24.2.05

Eran las tres de la tarde un jueves lluvioso. La tarde estaba fresca y nosotros estábamos sentados en sillas en círculo en una casa abandonada. Todos éramos hombres, estábamos aburridos. Había falopa y vino barato, había también algunas armas y mucho tedio. Estábamos en un pequeño pueblo, cerca de las vías del tren. Había varias personas, pero me detendré en una, de la cual aún, hoy y acá tengo, miedo de hablar. El Luna, el más pesado de los pesados, tenía una media luna tatuada en el cuello.

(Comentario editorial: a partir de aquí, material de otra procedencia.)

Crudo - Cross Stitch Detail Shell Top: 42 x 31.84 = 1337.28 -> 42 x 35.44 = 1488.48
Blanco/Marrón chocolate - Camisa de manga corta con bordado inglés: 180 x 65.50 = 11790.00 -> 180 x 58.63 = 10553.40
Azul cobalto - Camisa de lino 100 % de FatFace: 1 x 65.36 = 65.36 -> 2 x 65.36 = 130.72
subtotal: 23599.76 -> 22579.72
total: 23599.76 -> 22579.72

Fue él quien propuso jugar a la ruleta rusa, nadie se opuso, claro. Éramos todos hombres como bien había dicho. Una sola bala en un tambor de seis. El tambor gira y el arma comienza a rodar. Tac, el primer ruido fue seco. Paso al segundo y otro tac. Viene el tercero y otro tac. El cuarto es el Luna, pone el arma en su boca, gatilla y pum. El cuerpo se mantuvo sentado un segundo o dos después del disparo, después se cayó para atrás.

Todos nos levantamos, nos miramos casi sin hablar. Sabíamos que eso iba a pasar, pero nunca se nos había ocurrido pensar qué haríamos. El Luna diría. Pero el Luna no podía decir nada, estaba muerto. Dejamos todo y nos fuimos, cada cual para su lado.